Unparsing values and formatting strings

The goal of this lecture note is to describe how to map any given OCaml value to a string, with the convention that the content of this string is an OCaml expression such that evaluating the printed representation of this expression yields the given OCaml value. (So yes, in some sense, we want to implement an inverse of the OCaml evaluator for values.)

Resources

Unparsing values

Magritte: Sounds good to me!
Loki: A bit of a pipe dream, though, wouldn’t you say?
Halcyon (keeping a straight face): This is not a dream.

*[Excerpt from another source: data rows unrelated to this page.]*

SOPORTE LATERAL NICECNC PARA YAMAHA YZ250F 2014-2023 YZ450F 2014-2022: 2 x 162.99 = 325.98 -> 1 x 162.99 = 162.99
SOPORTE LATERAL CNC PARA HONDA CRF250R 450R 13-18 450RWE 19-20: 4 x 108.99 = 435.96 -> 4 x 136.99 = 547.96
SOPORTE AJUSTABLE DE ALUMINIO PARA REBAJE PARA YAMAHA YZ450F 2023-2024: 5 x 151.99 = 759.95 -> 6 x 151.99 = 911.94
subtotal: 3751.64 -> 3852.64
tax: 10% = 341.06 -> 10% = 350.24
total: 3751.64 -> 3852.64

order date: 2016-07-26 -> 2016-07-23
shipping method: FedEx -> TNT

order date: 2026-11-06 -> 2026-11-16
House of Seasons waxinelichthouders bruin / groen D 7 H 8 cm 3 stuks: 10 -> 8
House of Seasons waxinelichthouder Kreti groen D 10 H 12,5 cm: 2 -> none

Ostensibly, our goal is to implement an unparsing function (traditionally called show) of type 'a -> string. For each given value, printing the resulting string should yield the representation of an OCaml expression such that evaluating this expression yields the given value. So in short, we want to map a value to the representation of a value.

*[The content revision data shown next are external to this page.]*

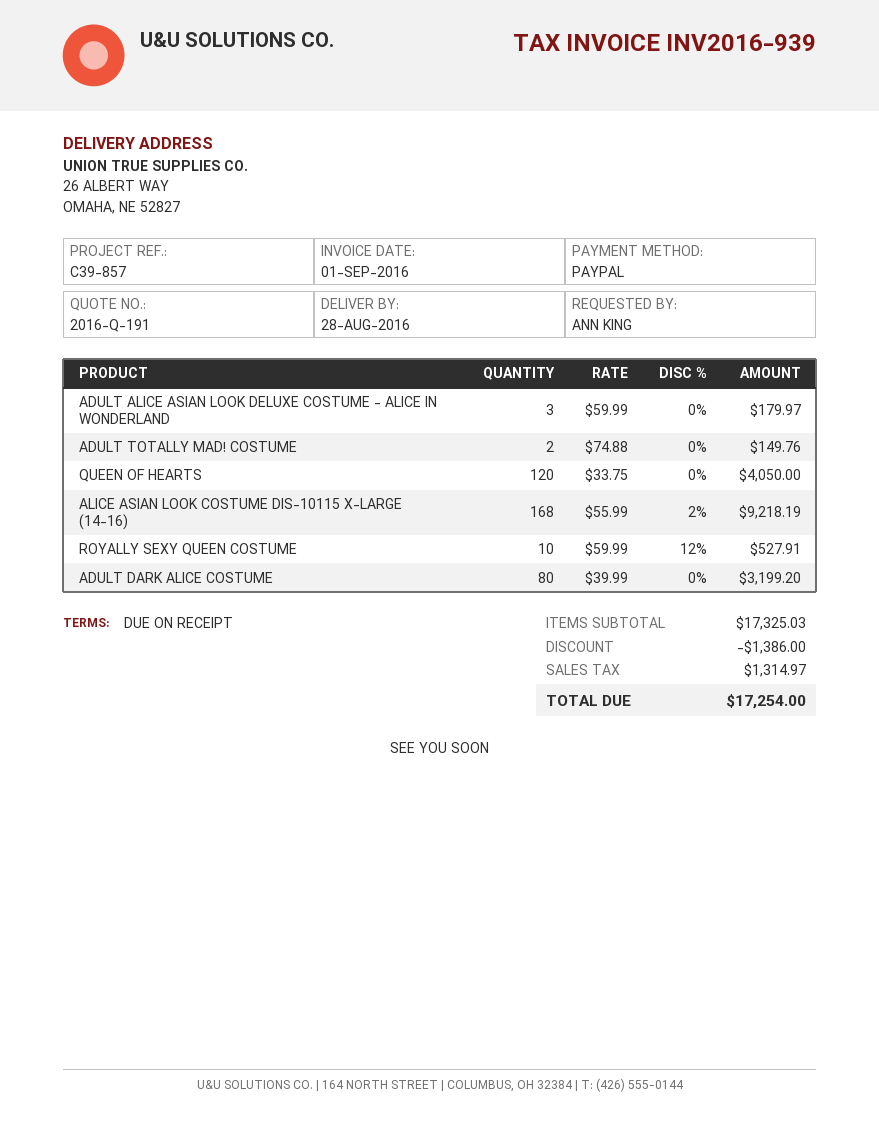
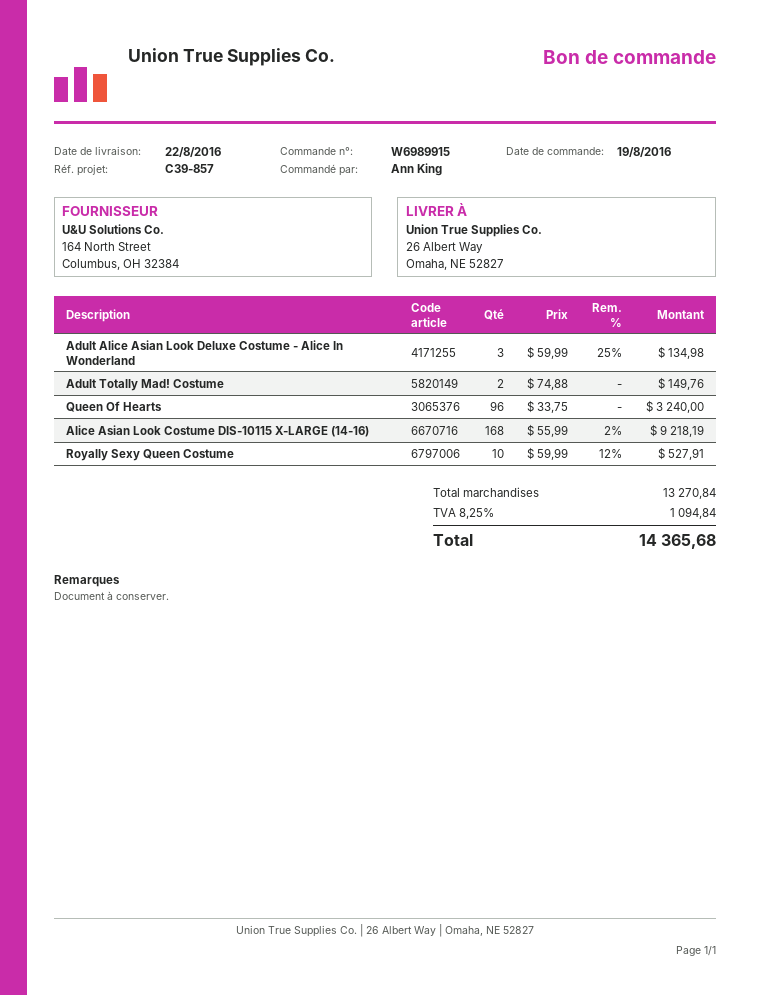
delivery date: 2016-08-28 -> 2016-08-22
ADULT ALICE ASIAN LOOK DELUXE COSTUME - ALICE IN WONDERLAND: 3 x 59.99 = 179.97 -> 3 x 59.99 - 25% = 134.98
QUEEN OF HEARTS: 120 x 33.75 = 4050.00 -> 96 x 33.75 = 3240.00
ADULT DARK ALICE COSTUME: 80 x 39.99 = 3199.20 -> none
subtotal: 17325.03 -> 13270.84
discount: 1386.00 -> none
tax: 1314.97 -> 1094.84
total: 17254.00 -> 14365.68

In actuality, for an OCaml function to have a polymorphic type, it must not touch its argument in a type-specific way, so the goal of implementing show in OCaml is unreachable.

What we can do, however, is to implement a family of type-indexed unparsing functions that map OCaml values to strings. Let us first define them for values of ground type, and then for values that have a compound type, following the structure of types:

t ::= bool | char | string | int | t * t | ...

Unparsing Booleans

Let us implement an unparsing function for boolean values, of which there are only two. We should simply map true to the string "true" and false to the string "false":

let test_show_bool candidate =
  let b0 = (candidate true = "true")
  and b1 = (candidate false = "false")
  in b0 && b1;;

let show_bool b =
 (* show_bool : bool -> string *)
  if b
  then "true"
  else "false";;

This implementation passes the unit test:

# test_show_bool show_bool;;
- : bool = true
#

And our goal is reached:

# Printf.printf "%s\n" (show_bool true);;
true
- : unit = ()
# Printf.printf "%s\n" (show_bool false);;
false
- : unit = ()
#

Interlude about Booleans

Alfrothul: So far, so good.

Harald: Er... Yes?

Alfrothul: I mean that show_bool is equivalent to using Printf.sprintf.

Harald: What’s that now?

Alfrothul: Look:

let show_bool_using_sprintf b =
  Printf.sprintf "%B" b;;

Harald: I see. This implementation certainly passes the unit test:

# test_show_bool show_bool_using_sprintf;;
- : bool = true
#

Unparsing characters

Let us implement an unparsing function for characters. A character is written in OCaml as a single quote, followed by the actual character, followed by a single quote. So we should just manufacture a string containing these 3 characters:

let test_show_char candidate =
  let b0 = (candidate 'a' = "'a'")
  and b1 = (candidate 'B' = "'B'")
  and b2 = (candidate '5' = "'5'")
  and b3 = (candidate ' ' = "' '")
  in b0 && b1 && b2 && b3;;

In practice, we can map the given character to the corresponding string of length 1 using String.make, and prefix and postfix this string with a single quote, using string concatenation:

let show_char c =
 (* show_char : char -> string *)
  "'" ^ String.make 1 c ^ "'";;

This implementation passes the unit test:

# test_show_char show_char;;
- : bool = true
#

And our goal is reached:

# Printf.printf "%s\n" (show_char 'x');;
'x'
- : unit = ()
#
Calvin Russell: Only the characters.
Loki (gravely): I see what you mean.

Interlude about characters

Alfrothul: So far, so good too.

Harald: Right. We can do this too using Printf.sprintf:

let show_char_using_sprintf c =
  Printf.sprintf "'%c'" c;;

Alfrothul: This implementation passes the unit test too:

# test_show_char show_char_using_sprintf;;
- : bool = true
#

Vigfus: What about the single-quote character?

Alfrothul: You mean '\''?

Harald: I don’t know, let’s try:

# show_char_using_sprintf '\'';;
- : string = "'''"
#

Alfrothul: That doesn’t look right:

# Printf.printf "%s\n" (show_char_using_sprintf '\'');;
'''
- : unit = ()
#

Harald: Oops. OCaml won’t be able to read that.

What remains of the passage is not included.